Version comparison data
★ ★ ★ ★ ★
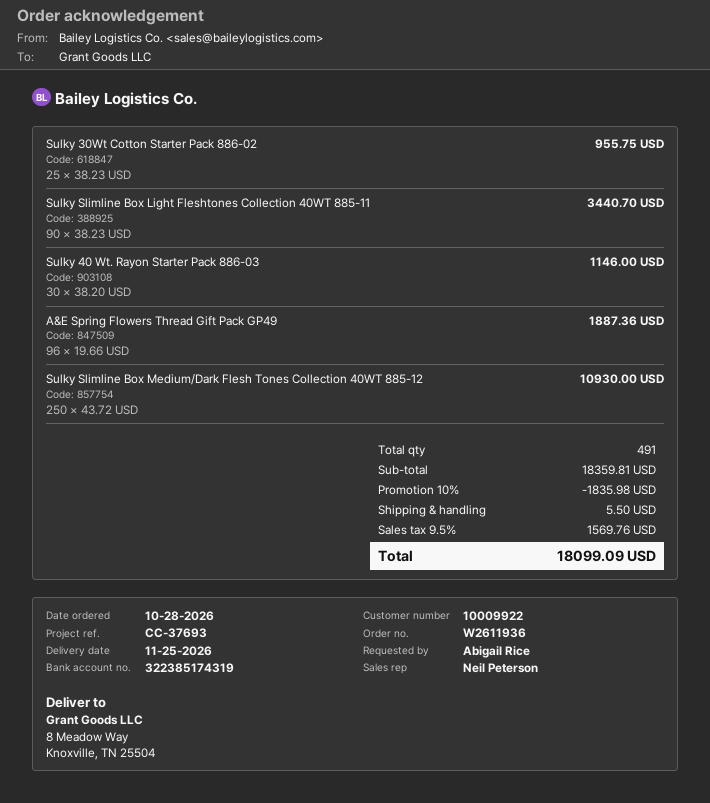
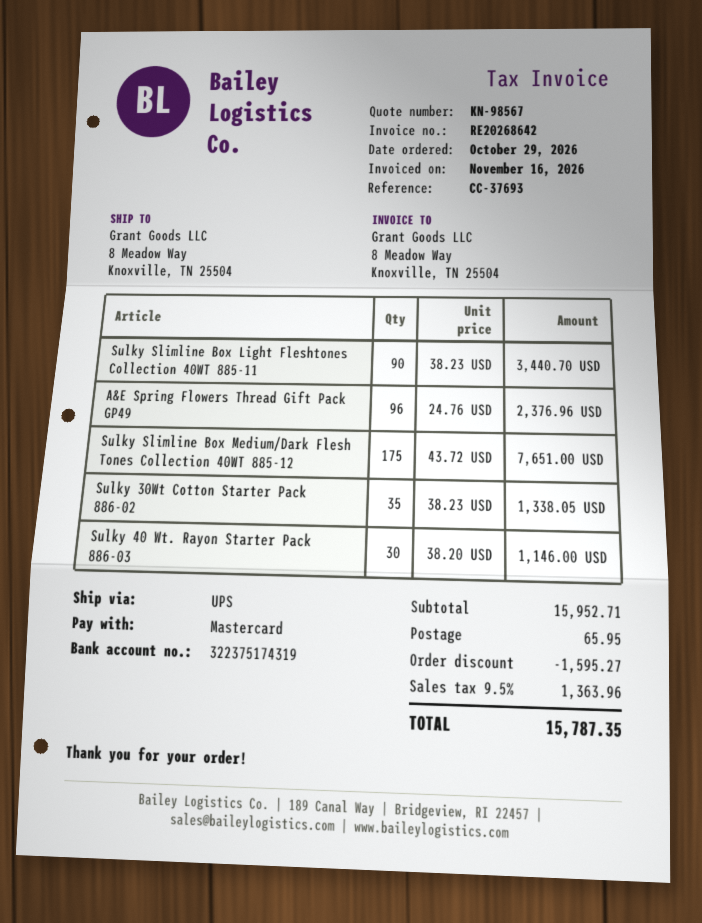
order date: 2026-10-28 -> 2026-10-29
bank account: 322385174319 -> 322375174319
Sulky 30Wt Cotton Starter Pack 886-02: 25 x 38.23 = 955.75 -> 35 x 38.23 = 1338.05
A&E Spring Flowers Thread Gift Pack GP49: 96 x 19.66 = 1887.36 -> 96 x 24.76 = 2376.96
Sulky Slimline Box Medium/Dark Flesh Tones Collection 40WT 885-12: 250 x 43.72 = 10930.00 -> 175 x 43.72 = 7651.00
subtotal: 18359.81 -> 15952.71
discount: 1835.98 -> 1595.27
shipping: 5.50 -> 65.95
tax: 9.5% = 1569.76 -> 9.5% = 1363.96
total: 18099.09 -> 15787.35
★ ★ ★ ★ ★
### EXERCISE DIRECTIONS
The number of lines in the records that include "Pack" is what is needed, with no other words.

### SOLVED PROBLEM
2